- TASK DIRECTIONS
Using the data that follows, output only the lines from the line with "flex-direction: row ->" up to and including the line with "top: 388px ->", exactly, leaving pictures aside.

- SUPPLIED DATA
- - -
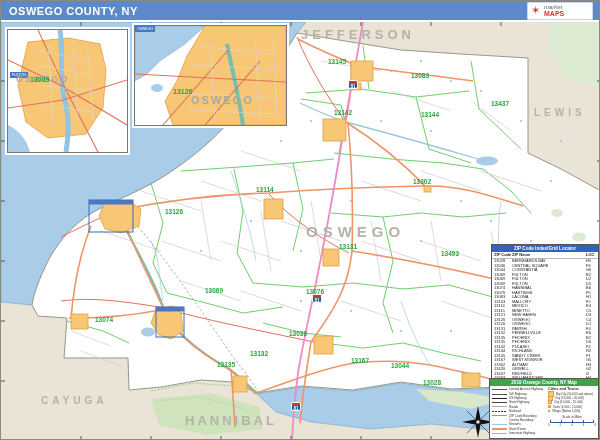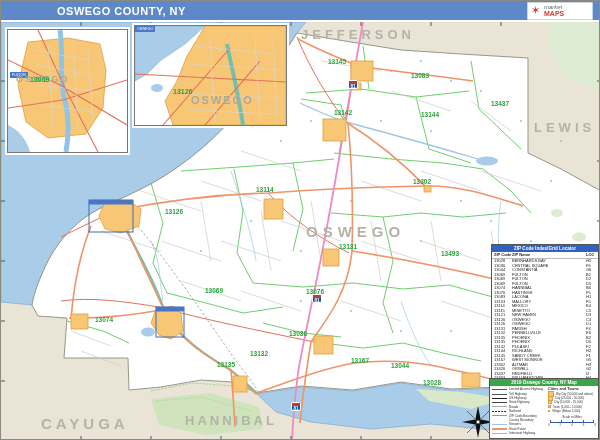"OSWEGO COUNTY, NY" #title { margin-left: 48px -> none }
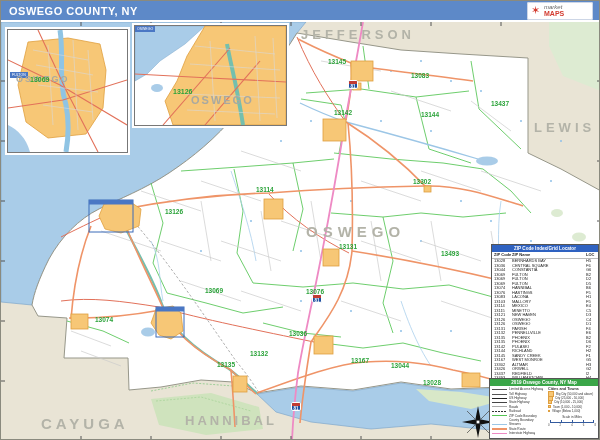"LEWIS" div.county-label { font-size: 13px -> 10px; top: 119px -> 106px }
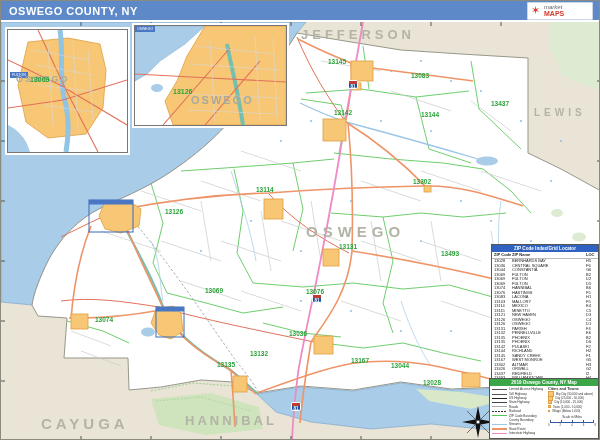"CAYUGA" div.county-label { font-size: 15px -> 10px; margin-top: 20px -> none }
- - -
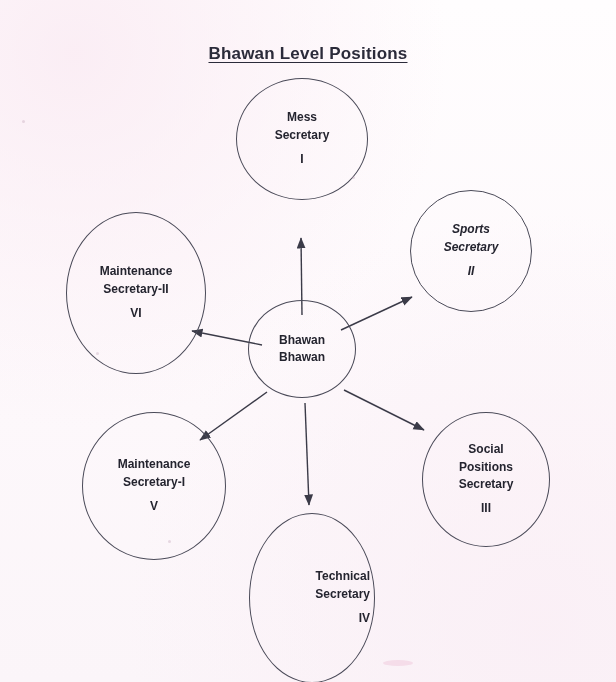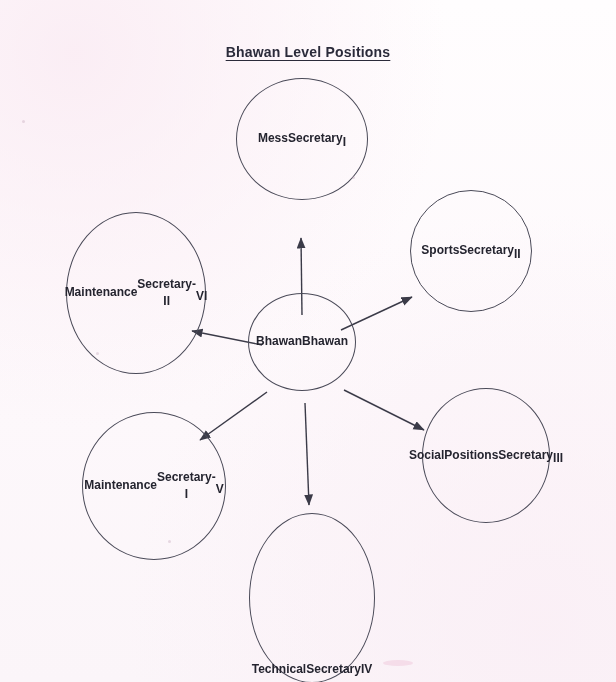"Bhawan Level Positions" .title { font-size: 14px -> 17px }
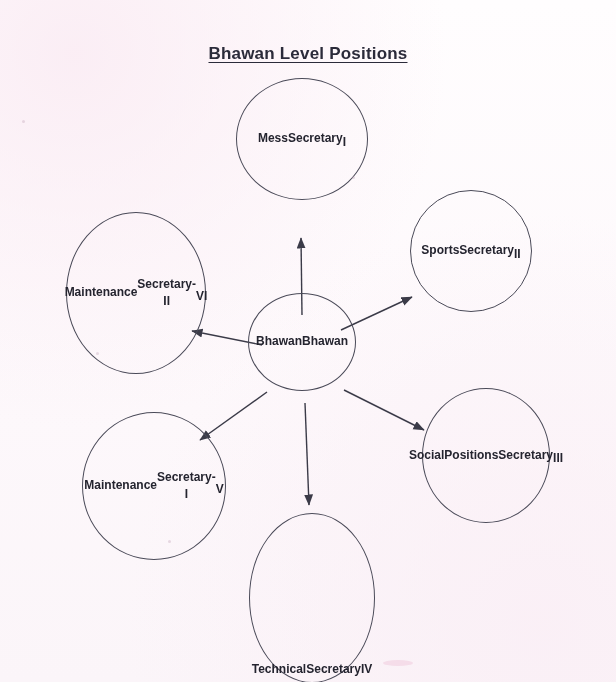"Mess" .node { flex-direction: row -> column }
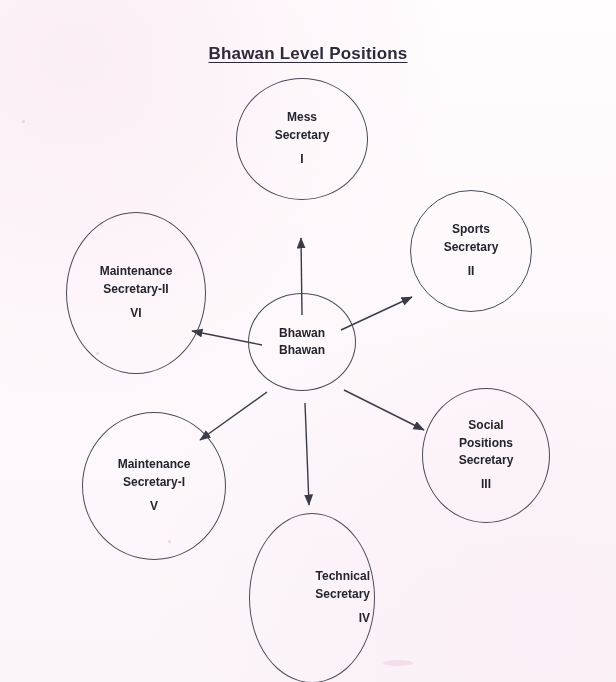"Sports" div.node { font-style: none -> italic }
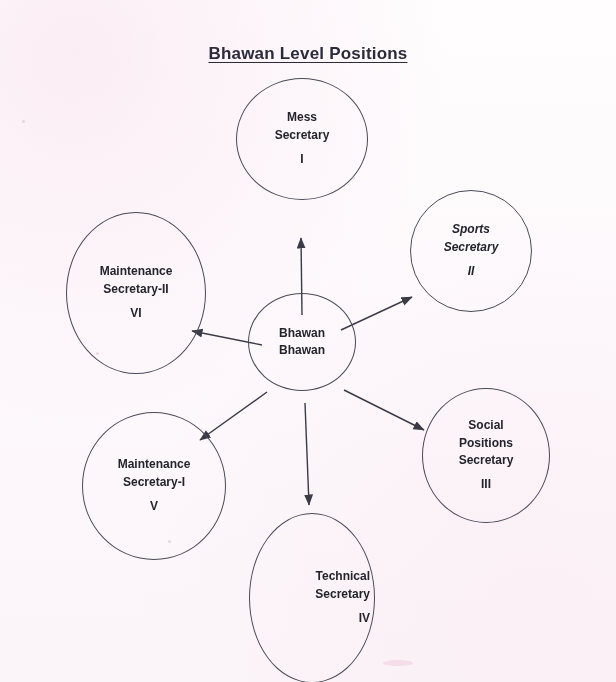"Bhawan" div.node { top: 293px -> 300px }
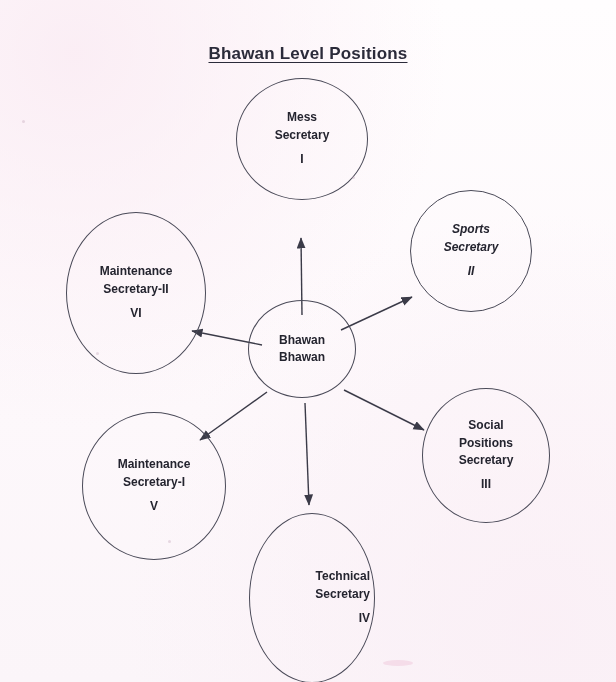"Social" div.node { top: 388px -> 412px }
- - -
- YOUR SOLUTION
"Mess" .node { flex-direction: row -> column }
"Sports" div.node { font-style: none -> italic }
"Bhawan" div.node { top: 293px -> 300px }
"Social" div.node { top: 388px -> 412px }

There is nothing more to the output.